Puravankara, despite being more focused on the residential side of the market, has been investing in the commercial segment in the last few years. Officials said the company has several plots in Bangalore suitable for office development, including on the Bellary Road. They said Puravankara will develop these plots only after studying the evolving market sentiment and trends, but don’t expect any major decline in the demand for office space.

“Yes, there will be concepts like flexibility in terms of timing, or coming into office five days a week, which may affect the demand by 5-10%,” Kapoor said. “Companies who, nine-ten months ago made announcements that 50% will be work from home, 100% will be work from home, I don’t think that’s the reality.

“I don’t think everyone has the flexibility to have that working space at home or the quiet corner, besides the fact that there is a flexibility and efficiency of collaboration that you can’t get at home.”

“I think the office space [segment] should normalize over the next year and a half. By the end of this year, once the roll out of the vaccination is quite comprehensive, at least in the urban areas, I think companies will want their employees back in the office. What we’re hearing is that a lot of companies are getting feedback from their employees to get them back into the office…

“This will stabilize. It’s a short term trend.”


The company said the second wave of COVID-19 has resulted in “muted” sales during the first quarter (Apr-Jun 2021), but have not been as disruptive of the company’s construction operations.

“During the first time around [in 2020], the only hindrance was the physical lockdown – people were still at home, the genuine home buyers were still considering, reviewing taking calls. During the second wave, people were falling sick, members of families were falling sick, there were some fatalities as well. So it was more muted.

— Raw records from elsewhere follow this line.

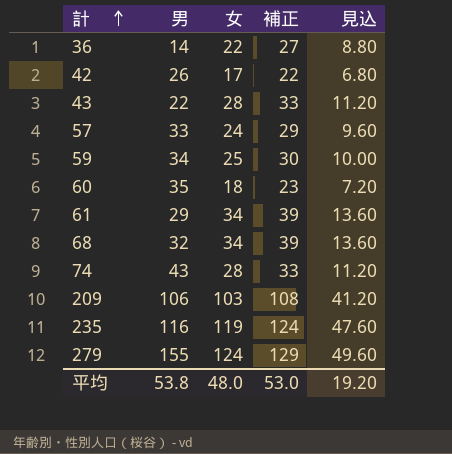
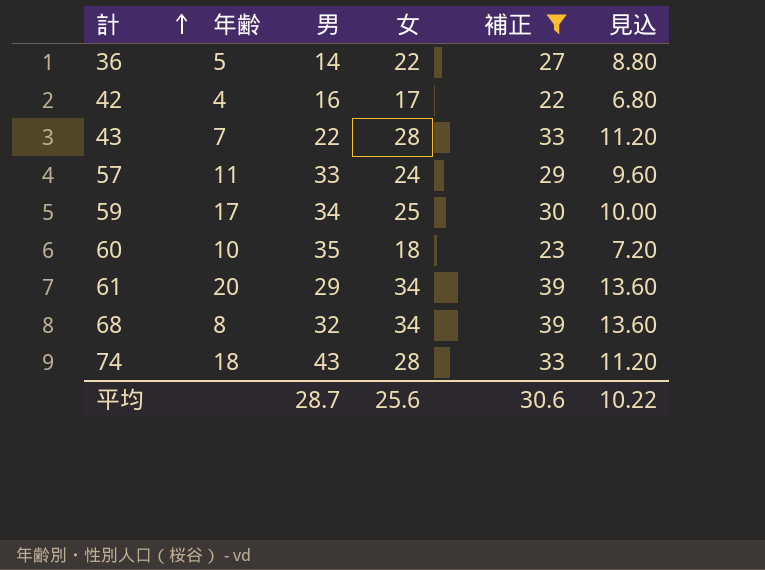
filter: none -> 補正 <= 39
column 年齢 | position: none -> 2
42 | 男: 26 -> 16
平均 | 男: 53.8 -> 28.7
平均 | 女: 48.0 -> 25.6
平均 | 補正: 53.0 -> 30.6
平均 | 見込: 19.20 -> 10.22

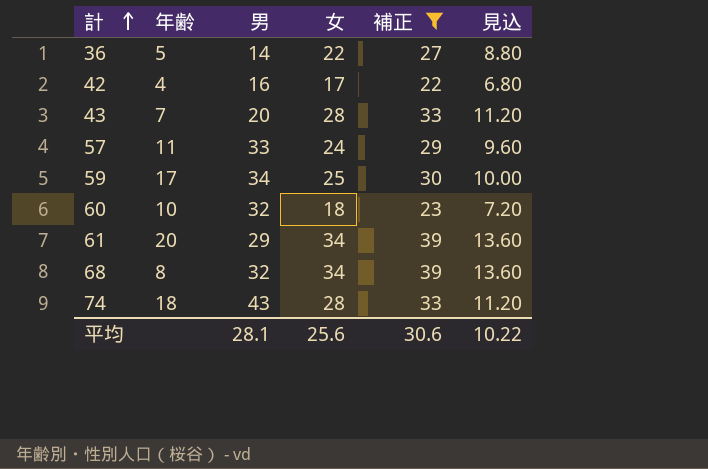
43 | 男: 22 -> 20
60 | 男: 35 -> 32
平均 | 男: 28.7 -> 28.1

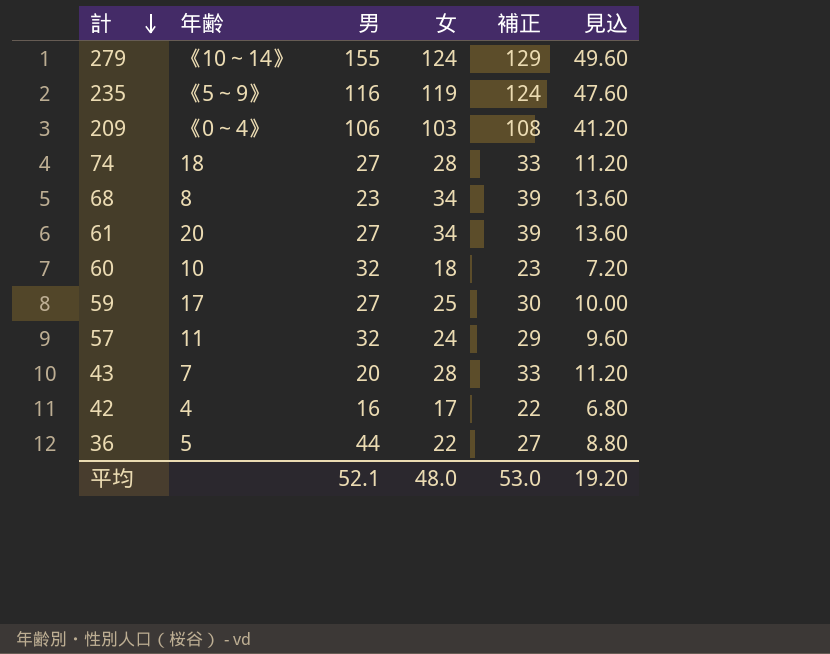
filter: 補正 <= 39 -> none
row order: 計 ascending -> 計 descending
74 | 男: 43 -> 27
68 | 男: 32 -> 23
61 | 男: 29 -> 27
59 | 男: 34 -> 27
57 | 男: 33 -> 32
36 | 男: 14 -> 44
平均 | 男: 28.1 -> 52.1
平均 | 女: 25.6 -> 48.0
平均 | 補正: 30.6 -> 53.0
平均 | 見込: 10.22 -> 19.20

“I think this month, we are seeing some turnaround and we hope that by July-August, the numbers should come back…For the full year, we are confident of the momentum of sales to continue.”

On the other hand, the massive, months-long disruption of the company’s construction activities are not likely to be repeated this year.

“The first wave was when the labor really dropped significantly, very very significantly. And to come back to normalcy, it took us time because of the reverse migration. But in this wave, yes, there was an impact, but it wasn’t as severe as the first wave, and we are trying to come back to normally more quickly. We are confident that in the next two months, we should be crossing our numbers prior to the second wave.”

In addition, the company has been vaccinating its workers, including labourers. Altogether, said the company, there has been a marginal increase in the cost of labor, but it is the jump in raw material prices that have pinched harder.